Task requirements >> Copy out the whole listing exactly as given. Skip the pictures.

Exercise data >>
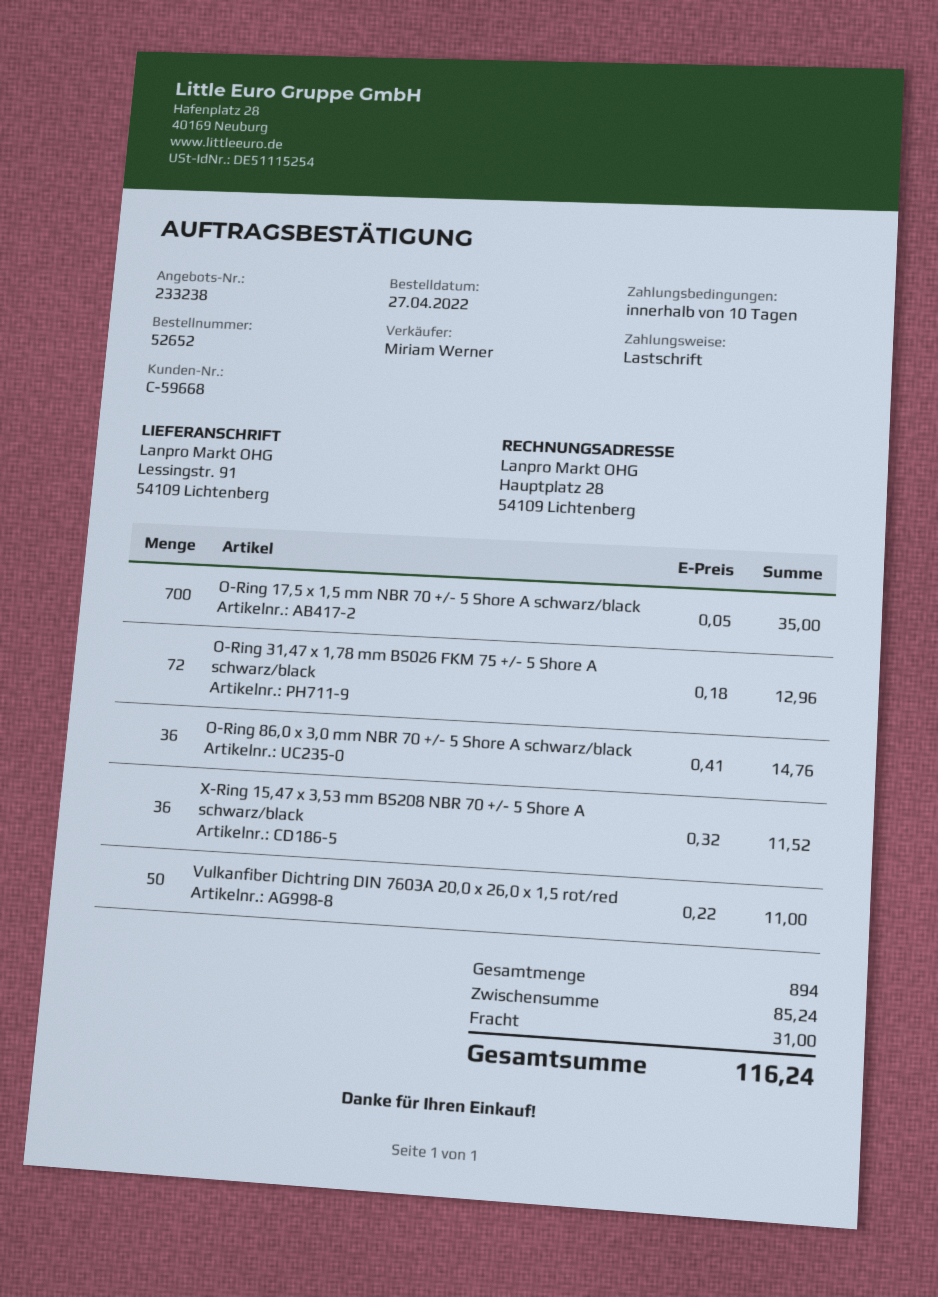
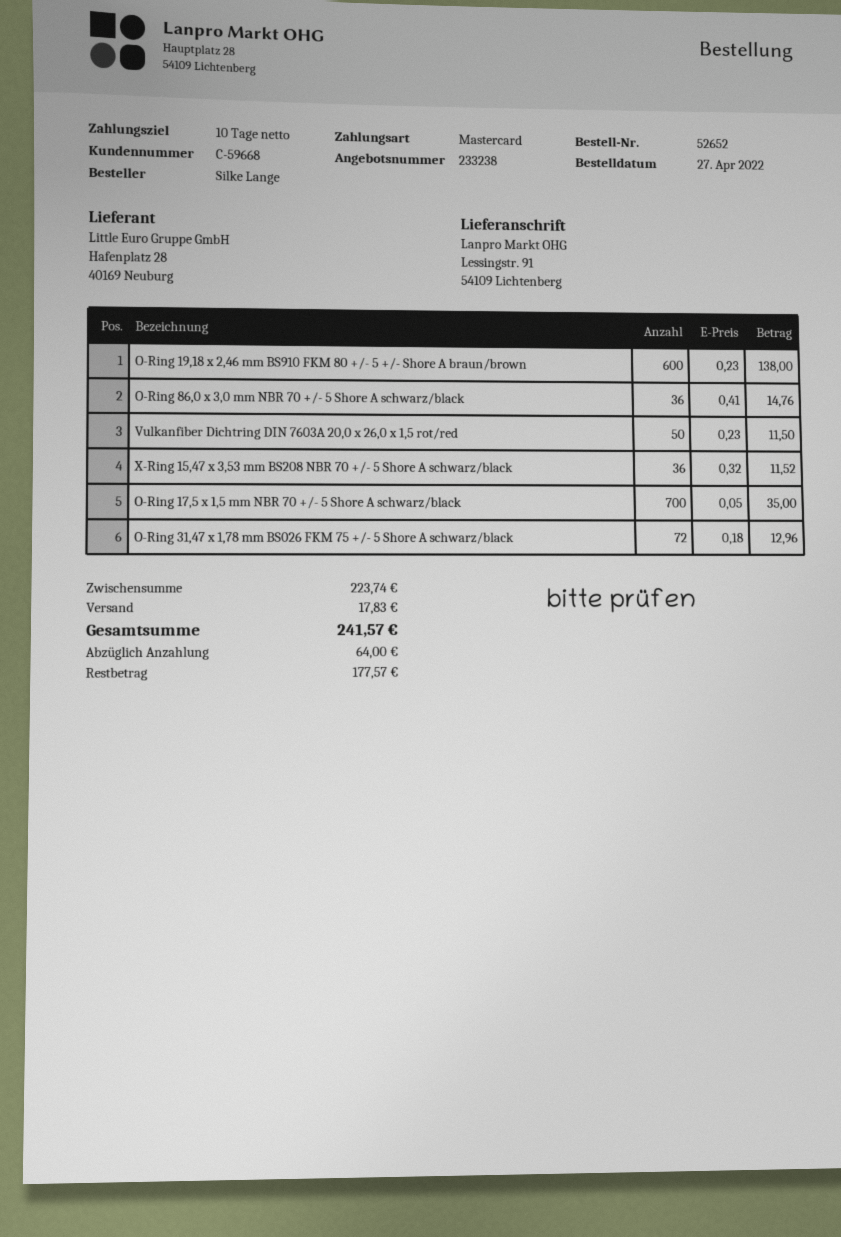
payment method: direct debit -> Mastercard
Vulkanfiber Dichtring DIN 7603A 20,0 x 26,0 x 1,5 rot/red: 50 x 0.22 = 11.00 -> 50 x 0.23 = 11.50
O-Ring 19,18 x 2,46 mm BS910 FKM 80 +/- 5 +/- Shore A braun/brown: none -> 600 x 0.23 = 138.00
subtotal: 85.24 -> 223.74
shipping: 31.00 -> 17.83
total: 116.24 -> 241.57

Solution for this exercise >>
payment method: direct debit -> Mastercard
Vulkanfiber Dichtring DIN 7603A 20,0 x 26,0 x 1,5 rot/red: 50 x 0.22 = 11.00 -> 50 x 0.23 = 11.50
O-Ring 19,18 x 2,46 mm BS910 FKM 80 +/- 5 +/- Shore A braun/brown: none -> 600 x 0.23 = 138.00
subtotal: 85.24 -> 223.74
shipping: 31.00 -> 17.83
total: 116.24 -> 241.57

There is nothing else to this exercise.